◆ Work order:
Work out how many lines in this listing hold the word "PRZECZYTANO", and give the number with nothing added.

◆ Information supplied:
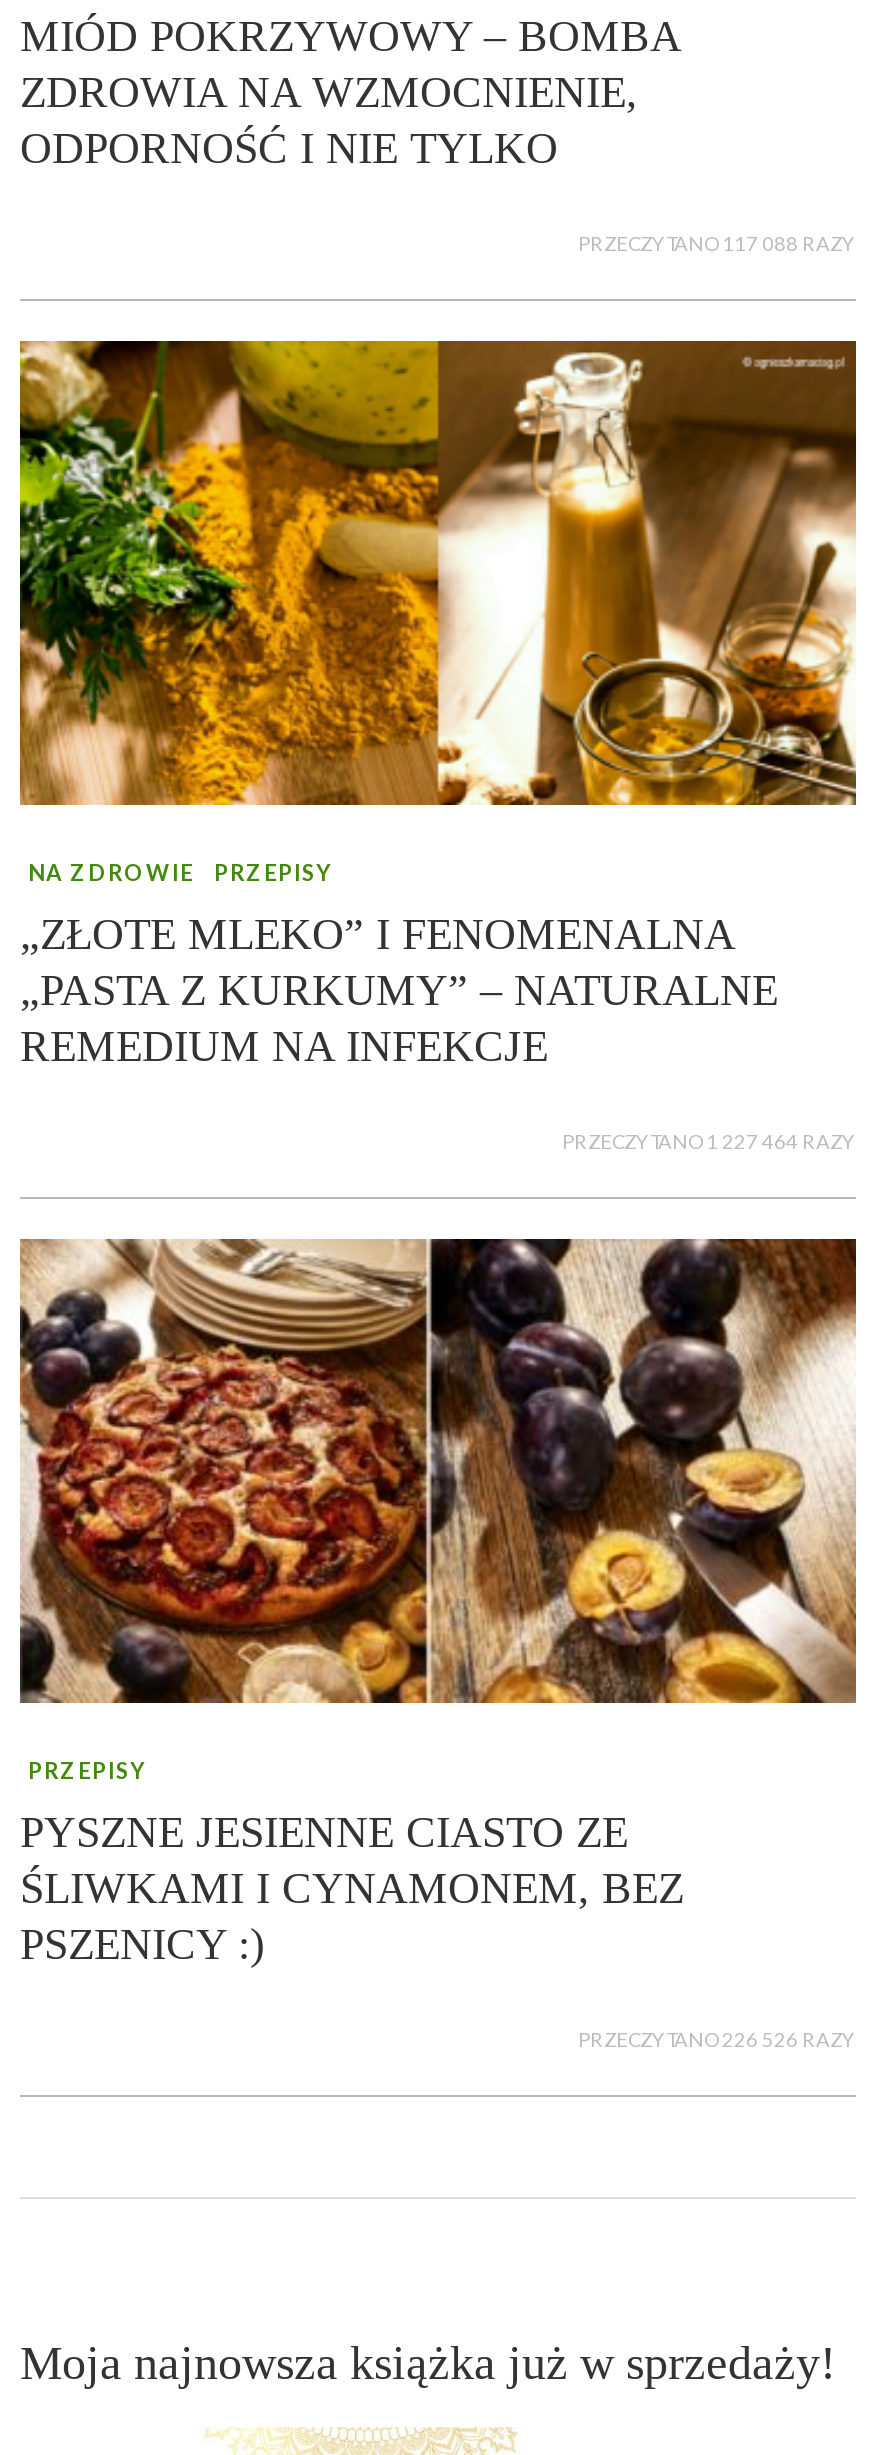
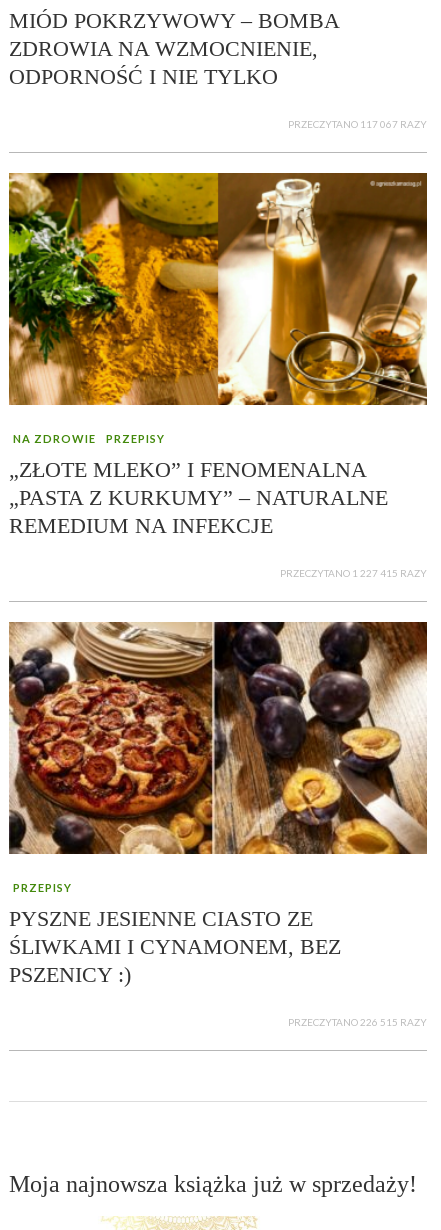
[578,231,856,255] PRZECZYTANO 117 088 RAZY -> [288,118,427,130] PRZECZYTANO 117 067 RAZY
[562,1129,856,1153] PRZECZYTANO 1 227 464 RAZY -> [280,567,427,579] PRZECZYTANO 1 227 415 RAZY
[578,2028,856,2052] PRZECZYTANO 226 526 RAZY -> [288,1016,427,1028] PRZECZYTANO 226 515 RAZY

--

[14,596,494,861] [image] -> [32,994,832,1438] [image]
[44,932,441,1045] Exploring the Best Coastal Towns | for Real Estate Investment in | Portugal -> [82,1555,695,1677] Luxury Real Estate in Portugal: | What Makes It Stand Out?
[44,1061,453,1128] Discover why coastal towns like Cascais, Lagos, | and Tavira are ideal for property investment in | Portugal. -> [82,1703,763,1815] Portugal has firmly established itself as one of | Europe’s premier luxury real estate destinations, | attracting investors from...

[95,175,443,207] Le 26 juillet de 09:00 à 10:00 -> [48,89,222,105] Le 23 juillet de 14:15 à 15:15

◆ Answer area:
3